● BRIEF: Pictures in the listing below are skipped, while the lines from the "[681,538,769,558] [60,566,769,586] [60,594,769,614]" line through the "[188,421,259,433] customers ->" line are returned word for word.

● INPUT RECORDS:
▽

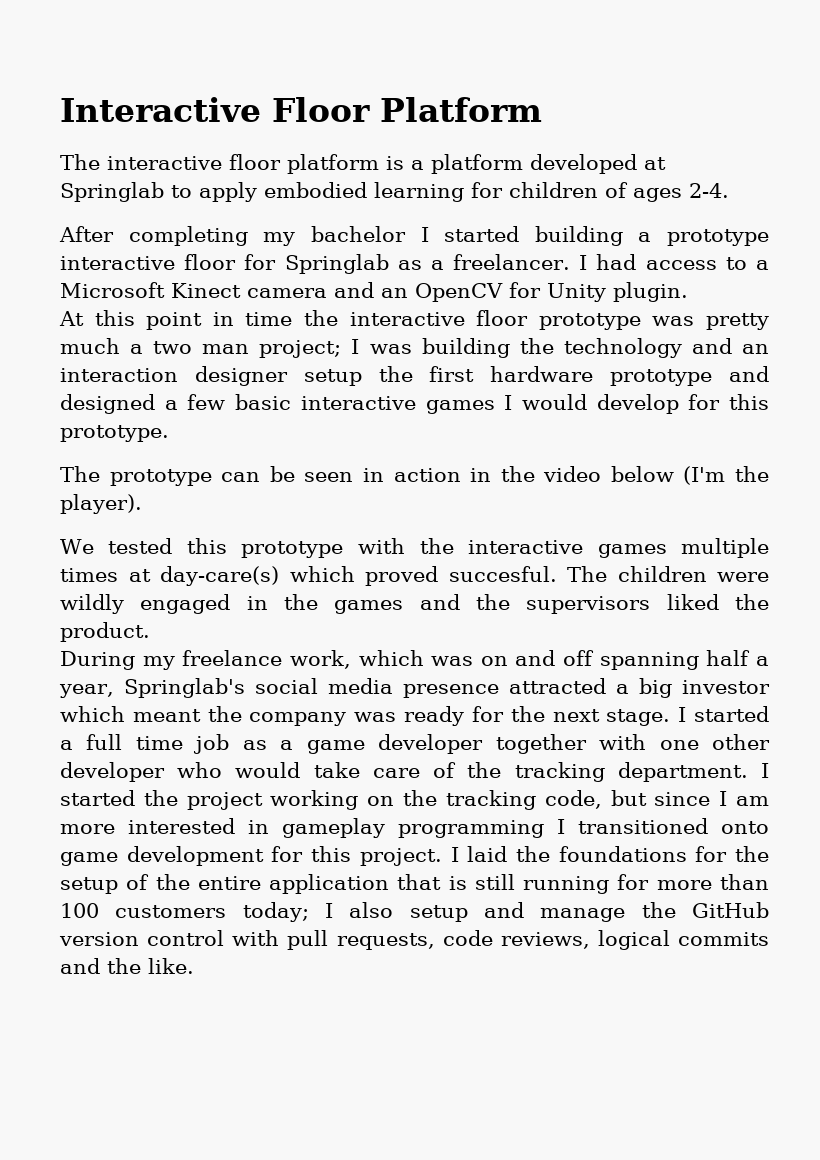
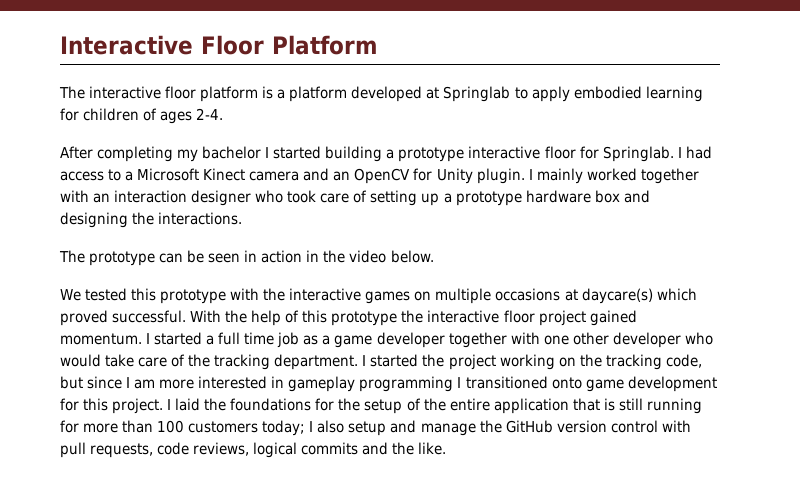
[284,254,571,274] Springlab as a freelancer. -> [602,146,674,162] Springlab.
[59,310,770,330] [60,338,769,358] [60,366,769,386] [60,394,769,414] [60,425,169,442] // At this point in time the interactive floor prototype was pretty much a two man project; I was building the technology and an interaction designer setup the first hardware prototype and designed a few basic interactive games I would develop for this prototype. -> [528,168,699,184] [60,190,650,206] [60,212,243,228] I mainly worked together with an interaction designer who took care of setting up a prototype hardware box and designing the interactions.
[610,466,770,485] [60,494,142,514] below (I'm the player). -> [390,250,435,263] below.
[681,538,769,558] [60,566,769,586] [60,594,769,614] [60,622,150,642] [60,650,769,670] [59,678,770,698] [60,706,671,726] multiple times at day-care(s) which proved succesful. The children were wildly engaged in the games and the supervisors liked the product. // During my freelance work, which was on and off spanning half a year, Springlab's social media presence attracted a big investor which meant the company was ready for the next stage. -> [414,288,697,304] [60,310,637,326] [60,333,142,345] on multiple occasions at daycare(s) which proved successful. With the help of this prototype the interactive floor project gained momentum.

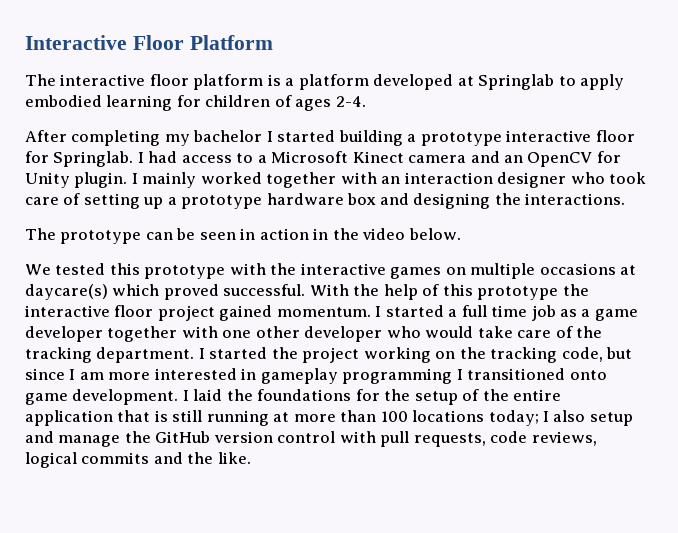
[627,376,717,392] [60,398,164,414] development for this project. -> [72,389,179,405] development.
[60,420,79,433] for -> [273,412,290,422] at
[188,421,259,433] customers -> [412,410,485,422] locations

△
▽

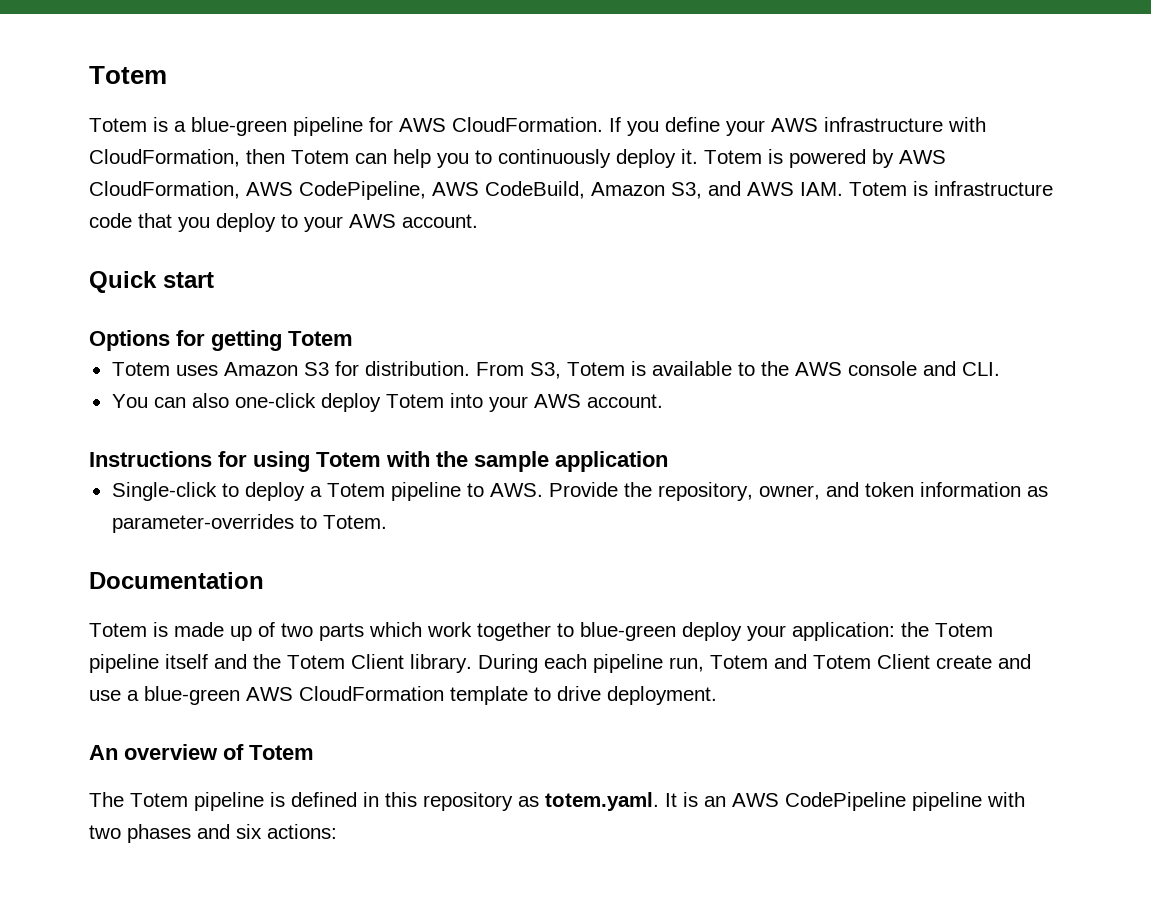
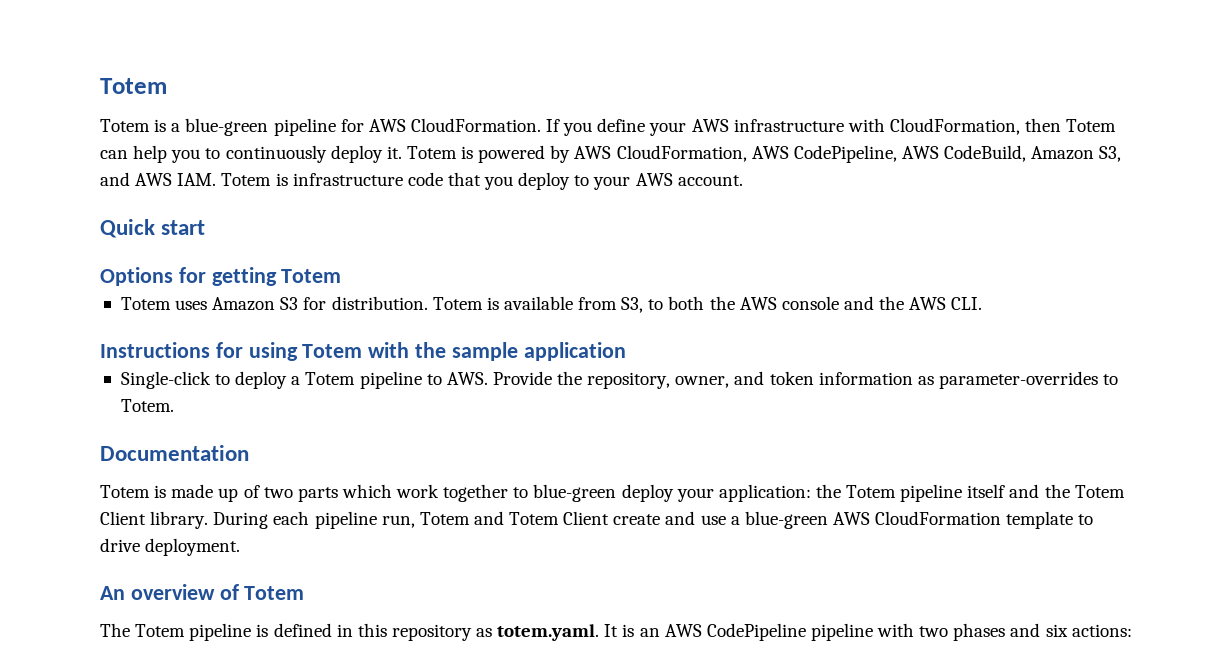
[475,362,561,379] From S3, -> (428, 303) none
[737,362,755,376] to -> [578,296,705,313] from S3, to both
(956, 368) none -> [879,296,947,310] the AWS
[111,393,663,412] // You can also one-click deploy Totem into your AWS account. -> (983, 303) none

△

● RESPONSE AREA:
[681,538,769,558] [60,566,769,586] [60,594,769,614] [60,622,150,642] [60,650,769,670] [59,678,770,698] [60,706,671,726] multiple times at day-care(s) which proved succesful. The children were wildly engaged in the games and the supervisors liked the product. // During my freelance work, which was on and off spanning half a year, Springlab's social media presence attracted a big investor which meant the company was ready for the next stage. -> [414,288,697,304] [60,310,637,326] [60,333,142,345] on multiple occasions at daycare(s) which proved successful. With the help of this prototype the interactive floor project gained momentum.

[627,376,717,392] [60,398,164,414] development for this project. -> [72,389,179,405] development.
[60,420,79,433] for -> [273,412,290,422] at
[188,421,259,433] customers -> [412,410,485,422] locations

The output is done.